How do I calculate tree edit distance?

I wrote an implementation (https://github.com/hoonto/jqgram.git) based on the existing PyGram Python code (https://github.com/Sycondaman/PyGram) for those of you who wish to use tree edit distance approximation using PQ-Gram algorithm in the browser and/or in Node.js.

The jqgram tree edit distance approximation module implements the PQ-Gram algorithm for both server-side and browser-side applications; O(n log n) time and O(n) space performant where n is the number of nodes. See the academic paper from which the algorithm comes: http://www.vldb2005.org/program/paper/wed/p301-augsten.pdf

The PQ-Gram approximation is much faster than obtaining the true edit distance via Zhang & Shasha, Klein, or Guha et. al, whom provide true edit distance algorithms that all perform minimum O(n^2) time and are therefore often unsuitable.

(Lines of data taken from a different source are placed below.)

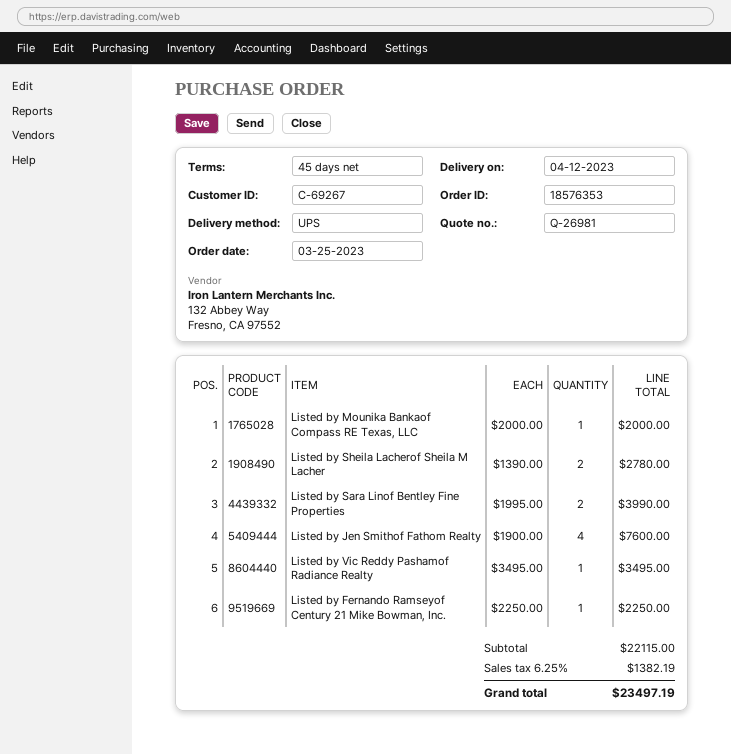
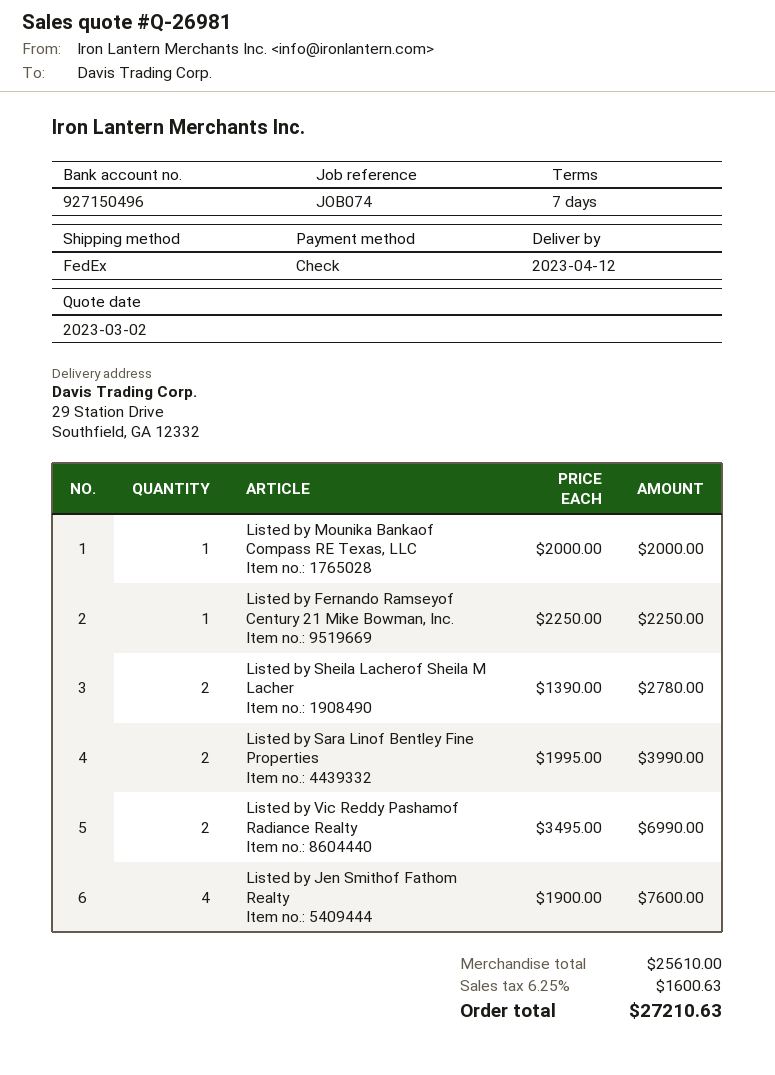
payment terms: 45 days -> 7 days
shipping method: UPS -> FedEx
Listed by Vic Reddy Pashamof Radiance Realty: 1 x 3495.00 = 3495.00 -> 2 x 3495.00 = 6990.00
subtotal: 22115.00 -> 25610.00
tax: 6.25% = 1382.19 -> 6.25% = 1600.63
total: 23497.19 -> 27210.63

Often in real-world applications it is not necessary to know the true edit distance if a relative approximation of multiple trees to a known standard can be obtained. JavaScript, in the browser and now on the server with the advent of Node.js deal frequently with tree structures and end-user performance is usually critical in algorithm implementation and design; thus jqgram.

Example:

var jq = require("jqgram").jqgram;
var root1 = {
    "thelabel": "a",
    "thekids": [
        { "thelabel": "b",
        "thekids": [
            { "thelabel": "c" },
            { "thelabel": "d" }
        ]},
        { "thelabel": "e" },
        { "thelabel": "f" }
    ]
}

var root2 = {
    "name": "a",
    "kiddos": [
        { "name": "b",
        "kiddos": [
            { "name": "c" },
            { "name": "d" },
            { "name": "y" }
        ]},
        { "name": "e" },
        { "name": "x" }
    ]
}

jq.distance({
    root: root1,
    lfn: function(node){ return node.thelabel; },
    cfn: function(node){ return node.thekids; }
},{
    root: root2,
    lfn: function(node){ return node.name; },
    cfn: function(node){ return node.kiddos; }
},{ p:2, q:3, depth:10 },
function(result) {
    console.log(result.distance);
});

Note that the lfn and cfn parameters specify how each tree should determine the node label names and the children array for each tree root independently so that you can do funky things like comparing an object to a browser DOM for example. All you need to do is provide those functions along with each root and jqgram will do the rest, calling your lfn and cfn provided functions to build out the trees. So in that sense it is (in my opinion anyway) much easier to use than PyGram. Plus, it’s JavaScript, so use it client or server-side!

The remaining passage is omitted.